若い頃、作家仲間で集まっているときに、「売れっ子が休むことをまるでステータスみたいに言ってるけど、職業としてやる限り、締め切りを守るのは最低限のルールだぞ。他の仕事だったら違約金をとられるぞ」と偉そうなことを言ったことがあるんです。本心ではありましたけど、おかげで休めんようになりました(笑)。

忙しい時期は、月600枚以上、原稿を描いていることもありましたね。28歳で網膜剥離になり、43歳で糖尿病になりまして、そのときは流石にピンチでした。

これだけ長く仕事を続けていると、「時代の変化をよく乗り越えてきましたね」と言われます。でも、私が60年以上、仕事を続けてきてわかったことは、本質、やるべきことは不変だということです。
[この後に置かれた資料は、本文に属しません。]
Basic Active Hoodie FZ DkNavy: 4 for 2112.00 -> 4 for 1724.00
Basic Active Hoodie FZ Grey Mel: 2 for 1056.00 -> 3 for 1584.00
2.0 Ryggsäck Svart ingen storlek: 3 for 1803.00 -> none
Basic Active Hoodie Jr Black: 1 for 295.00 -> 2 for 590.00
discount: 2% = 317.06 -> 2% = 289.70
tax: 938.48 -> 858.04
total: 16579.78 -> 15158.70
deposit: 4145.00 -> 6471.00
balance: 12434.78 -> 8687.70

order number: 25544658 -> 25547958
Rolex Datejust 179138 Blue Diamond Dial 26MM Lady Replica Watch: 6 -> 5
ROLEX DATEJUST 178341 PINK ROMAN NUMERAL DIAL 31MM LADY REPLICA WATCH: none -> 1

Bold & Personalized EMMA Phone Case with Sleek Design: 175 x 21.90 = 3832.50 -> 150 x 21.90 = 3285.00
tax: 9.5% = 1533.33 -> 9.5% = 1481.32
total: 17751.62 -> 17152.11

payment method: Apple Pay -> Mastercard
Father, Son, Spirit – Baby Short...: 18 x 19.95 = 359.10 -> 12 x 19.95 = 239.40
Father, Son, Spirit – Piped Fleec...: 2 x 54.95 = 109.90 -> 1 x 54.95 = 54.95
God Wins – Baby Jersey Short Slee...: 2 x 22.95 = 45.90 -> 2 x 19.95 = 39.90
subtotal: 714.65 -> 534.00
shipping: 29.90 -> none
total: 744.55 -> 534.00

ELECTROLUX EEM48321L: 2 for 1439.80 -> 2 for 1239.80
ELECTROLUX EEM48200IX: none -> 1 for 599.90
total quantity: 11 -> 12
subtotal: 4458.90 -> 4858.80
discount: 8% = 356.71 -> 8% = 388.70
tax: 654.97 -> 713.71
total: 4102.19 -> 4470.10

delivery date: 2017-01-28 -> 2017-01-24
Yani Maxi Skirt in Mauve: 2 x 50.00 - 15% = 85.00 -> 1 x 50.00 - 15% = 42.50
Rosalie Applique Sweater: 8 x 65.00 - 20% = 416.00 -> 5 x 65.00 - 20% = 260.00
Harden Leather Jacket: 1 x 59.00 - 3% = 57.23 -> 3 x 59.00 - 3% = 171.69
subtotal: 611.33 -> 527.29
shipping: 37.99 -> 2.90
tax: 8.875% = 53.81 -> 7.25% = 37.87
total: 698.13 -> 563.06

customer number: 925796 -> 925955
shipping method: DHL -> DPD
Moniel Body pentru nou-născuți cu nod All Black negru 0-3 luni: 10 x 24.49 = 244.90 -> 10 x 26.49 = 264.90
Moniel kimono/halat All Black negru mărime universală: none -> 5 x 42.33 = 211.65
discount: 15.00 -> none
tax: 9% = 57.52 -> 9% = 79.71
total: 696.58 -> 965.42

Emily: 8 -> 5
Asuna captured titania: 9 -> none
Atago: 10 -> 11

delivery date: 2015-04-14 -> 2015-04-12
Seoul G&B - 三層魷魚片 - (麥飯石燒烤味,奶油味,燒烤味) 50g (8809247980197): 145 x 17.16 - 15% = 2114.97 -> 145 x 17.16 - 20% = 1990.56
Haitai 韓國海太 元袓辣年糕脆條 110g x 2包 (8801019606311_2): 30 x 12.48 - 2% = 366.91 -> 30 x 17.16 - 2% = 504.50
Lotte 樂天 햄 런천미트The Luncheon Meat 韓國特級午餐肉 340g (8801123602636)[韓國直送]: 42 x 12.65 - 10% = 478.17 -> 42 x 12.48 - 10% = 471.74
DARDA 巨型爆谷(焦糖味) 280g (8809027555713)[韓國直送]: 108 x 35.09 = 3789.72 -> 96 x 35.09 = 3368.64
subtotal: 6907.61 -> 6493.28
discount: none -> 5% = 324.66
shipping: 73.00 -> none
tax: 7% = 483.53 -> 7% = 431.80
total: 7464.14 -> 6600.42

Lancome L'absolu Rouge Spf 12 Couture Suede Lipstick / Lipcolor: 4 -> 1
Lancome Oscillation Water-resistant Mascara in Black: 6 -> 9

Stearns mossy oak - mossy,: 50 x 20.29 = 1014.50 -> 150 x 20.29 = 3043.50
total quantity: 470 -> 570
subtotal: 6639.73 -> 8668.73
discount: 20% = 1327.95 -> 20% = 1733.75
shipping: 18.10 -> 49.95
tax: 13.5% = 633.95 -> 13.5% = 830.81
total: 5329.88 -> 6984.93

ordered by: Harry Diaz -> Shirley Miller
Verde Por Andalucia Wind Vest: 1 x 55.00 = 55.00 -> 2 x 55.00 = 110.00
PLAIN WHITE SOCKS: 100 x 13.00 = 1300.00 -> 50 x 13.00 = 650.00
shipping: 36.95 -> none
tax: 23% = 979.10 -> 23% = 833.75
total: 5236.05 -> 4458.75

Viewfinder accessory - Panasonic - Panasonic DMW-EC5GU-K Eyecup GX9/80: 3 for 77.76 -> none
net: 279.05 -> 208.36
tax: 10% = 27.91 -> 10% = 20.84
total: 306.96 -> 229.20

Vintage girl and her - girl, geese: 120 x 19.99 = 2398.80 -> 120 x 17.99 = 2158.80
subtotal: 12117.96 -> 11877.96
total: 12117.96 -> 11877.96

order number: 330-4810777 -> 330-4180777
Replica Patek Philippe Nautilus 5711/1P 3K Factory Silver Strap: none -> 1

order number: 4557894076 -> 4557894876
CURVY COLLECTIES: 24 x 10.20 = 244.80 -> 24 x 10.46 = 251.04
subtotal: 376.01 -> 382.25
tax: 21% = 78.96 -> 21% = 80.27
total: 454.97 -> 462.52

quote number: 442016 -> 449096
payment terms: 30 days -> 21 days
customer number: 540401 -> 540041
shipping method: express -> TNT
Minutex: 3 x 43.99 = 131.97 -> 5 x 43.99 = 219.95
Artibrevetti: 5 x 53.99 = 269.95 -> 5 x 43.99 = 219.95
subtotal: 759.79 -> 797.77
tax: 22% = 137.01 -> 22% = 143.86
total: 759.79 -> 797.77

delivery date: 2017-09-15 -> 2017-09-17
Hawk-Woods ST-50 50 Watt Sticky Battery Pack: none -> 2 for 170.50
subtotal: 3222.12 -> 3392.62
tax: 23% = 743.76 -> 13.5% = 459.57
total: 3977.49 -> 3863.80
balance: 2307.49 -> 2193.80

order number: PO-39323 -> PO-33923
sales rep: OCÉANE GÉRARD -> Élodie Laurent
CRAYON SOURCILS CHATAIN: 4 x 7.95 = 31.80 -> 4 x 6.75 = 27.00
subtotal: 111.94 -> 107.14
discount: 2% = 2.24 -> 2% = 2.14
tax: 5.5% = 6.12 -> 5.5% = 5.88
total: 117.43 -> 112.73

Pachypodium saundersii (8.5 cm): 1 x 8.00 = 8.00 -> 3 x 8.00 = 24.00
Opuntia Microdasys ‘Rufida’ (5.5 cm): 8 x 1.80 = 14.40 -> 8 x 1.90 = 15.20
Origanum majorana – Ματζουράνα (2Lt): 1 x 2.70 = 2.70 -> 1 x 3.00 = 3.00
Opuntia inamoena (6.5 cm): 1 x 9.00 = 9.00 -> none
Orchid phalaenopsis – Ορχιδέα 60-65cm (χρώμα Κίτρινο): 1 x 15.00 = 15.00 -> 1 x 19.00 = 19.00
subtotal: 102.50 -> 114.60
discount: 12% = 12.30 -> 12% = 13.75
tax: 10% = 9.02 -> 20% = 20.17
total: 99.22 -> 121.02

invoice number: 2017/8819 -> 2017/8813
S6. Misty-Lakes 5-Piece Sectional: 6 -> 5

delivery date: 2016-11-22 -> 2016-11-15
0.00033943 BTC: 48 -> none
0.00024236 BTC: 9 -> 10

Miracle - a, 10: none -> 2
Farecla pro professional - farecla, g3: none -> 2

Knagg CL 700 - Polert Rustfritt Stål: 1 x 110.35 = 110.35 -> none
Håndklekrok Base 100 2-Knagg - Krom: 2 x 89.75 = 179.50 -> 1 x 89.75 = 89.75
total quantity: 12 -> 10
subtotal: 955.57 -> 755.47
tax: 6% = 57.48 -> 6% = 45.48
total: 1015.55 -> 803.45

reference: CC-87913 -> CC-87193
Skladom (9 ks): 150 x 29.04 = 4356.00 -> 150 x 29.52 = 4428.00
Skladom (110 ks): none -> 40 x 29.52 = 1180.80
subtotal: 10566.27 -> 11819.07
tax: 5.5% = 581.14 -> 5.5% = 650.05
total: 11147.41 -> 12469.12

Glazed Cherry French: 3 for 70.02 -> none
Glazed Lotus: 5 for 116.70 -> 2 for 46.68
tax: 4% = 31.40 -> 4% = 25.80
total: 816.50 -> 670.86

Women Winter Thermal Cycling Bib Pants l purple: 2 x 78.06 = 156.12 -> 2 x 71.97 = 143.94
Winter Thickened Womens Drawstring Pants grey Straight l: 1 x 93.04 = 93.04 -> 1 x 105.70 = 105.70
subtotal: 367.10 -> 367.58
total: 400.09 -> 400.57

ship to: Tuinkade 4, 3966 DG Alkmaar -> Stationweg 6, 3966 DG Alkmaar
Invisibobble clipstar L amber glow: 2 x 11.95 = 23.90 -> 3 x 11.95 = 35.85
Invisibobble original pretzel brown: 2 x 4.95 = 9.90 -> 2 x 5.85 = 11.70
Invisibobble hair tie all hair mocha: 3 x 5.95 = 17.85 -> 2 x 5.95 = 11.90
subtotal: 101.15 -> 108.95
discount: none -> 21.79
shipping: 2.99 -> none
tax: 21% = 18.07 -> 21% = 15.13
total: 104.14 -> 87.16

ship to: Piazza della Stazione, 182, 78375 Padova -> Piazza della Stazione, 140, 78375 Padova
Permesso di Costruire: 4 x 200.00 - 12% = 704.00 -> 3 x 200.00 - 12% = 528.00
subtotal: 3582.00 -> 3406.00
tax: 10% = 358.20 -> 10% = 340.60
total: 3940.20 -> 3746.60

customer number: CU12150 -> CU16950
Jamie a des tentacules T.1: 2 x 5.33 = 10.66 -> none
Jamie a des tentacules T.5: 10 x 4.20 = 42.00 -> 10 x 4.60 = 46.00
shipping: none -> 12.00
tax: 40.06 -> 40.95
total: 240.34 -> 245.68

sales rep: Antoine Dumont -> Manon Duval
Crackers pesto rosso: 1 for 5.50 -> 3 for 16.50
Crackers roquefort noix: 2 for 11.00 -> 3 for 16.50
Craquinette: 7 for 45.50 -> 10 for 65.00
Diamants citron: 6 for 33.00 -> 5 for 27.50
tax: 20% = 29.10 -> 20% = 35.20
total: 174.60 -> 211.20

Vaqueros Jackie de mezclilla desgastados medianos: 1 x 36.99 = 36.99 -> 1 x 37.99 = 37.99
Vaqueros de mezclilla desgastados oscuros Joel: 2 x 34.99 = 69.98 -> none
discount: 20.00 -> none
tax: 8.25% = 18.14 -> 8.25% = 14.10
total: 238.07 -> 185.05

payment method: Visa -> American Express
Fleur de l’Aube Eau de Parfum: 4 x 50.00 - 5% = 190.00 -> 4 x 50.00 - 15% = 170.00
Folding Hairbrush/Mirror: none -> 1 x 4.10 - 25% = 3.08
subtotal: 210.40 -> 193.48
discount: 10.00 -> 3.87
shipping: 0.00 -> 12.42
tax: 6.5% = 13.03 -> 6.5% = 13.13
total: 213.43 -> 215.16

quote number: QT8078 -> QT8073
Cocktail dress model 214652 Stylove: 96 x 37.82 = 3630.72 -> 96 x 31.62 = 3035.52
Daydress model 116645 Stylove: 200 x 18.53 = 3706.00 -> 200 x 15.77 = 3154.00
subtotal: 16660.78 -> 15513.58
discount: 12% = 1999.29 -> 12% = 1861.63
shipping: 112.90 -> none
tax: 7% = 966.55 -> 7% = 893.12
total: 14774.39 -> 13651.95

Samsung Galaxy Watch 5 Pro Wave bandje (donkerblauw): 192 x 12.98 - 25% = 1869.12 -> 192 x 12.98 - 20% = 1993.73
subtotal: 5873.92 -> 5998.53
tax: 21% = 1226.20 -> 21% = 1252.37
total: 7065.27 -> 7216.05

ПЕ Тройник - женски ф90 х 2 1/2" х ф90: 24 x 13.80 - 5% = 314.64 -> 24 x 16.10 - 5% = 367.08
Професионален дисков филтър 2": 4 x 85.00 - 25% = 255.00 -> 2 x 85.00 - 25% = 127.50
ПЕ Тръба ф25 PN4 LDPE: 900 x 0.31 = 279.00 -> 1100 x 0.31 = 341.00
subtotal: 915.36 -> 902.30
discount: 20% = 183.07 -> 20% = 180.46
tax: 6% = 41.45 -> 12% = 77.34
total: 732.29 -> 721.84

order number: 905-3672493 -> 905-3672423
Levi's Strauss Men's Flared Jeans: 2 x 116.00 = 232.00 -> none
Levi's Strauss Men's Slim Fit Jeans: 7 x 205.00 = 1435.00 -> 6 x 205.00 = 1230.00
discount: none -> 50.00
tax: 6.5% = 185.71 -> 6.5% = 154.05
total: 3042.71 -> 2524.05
それは劇画の強みや特徴を理解した上で、劇画にしかできないことを考えるということです。漫画『鬼滅の刃』が今、人気でアニメ化されていますが、作家は劇画にしかできないこと、アニメにしかできないこと、実写映画にしかできないことを、それぞれ追求するだけです。私がかつて、この世界に飛び込もうと思ったとき、ペンと紙さえあれば映画みたいな作品が作れると考えていたのですが、その思いは今でも変わりません。映画みたいに多くの時間、お金を使わなくてもそれに匹敵する、映画を超える娯楽を生むことができると思っています。

でも最近は『ゴルゴ13』が私の作品であるという意識が薄くなってきているんです。私の作品であると同時に、読者のものでもある。普段から、読者に受け入れられるであろうことしか考えてこなかったですから、いつも待ち続けてくれている彼らあっての『ゴルゴ13』だと思っています。だから読者から求められる限り、私の身体が動く限り、描き続けたいと思います。97歳までやった、「伝説の劇画師」植木金矢先生がいますから。私なんか、まだまだひよっこです。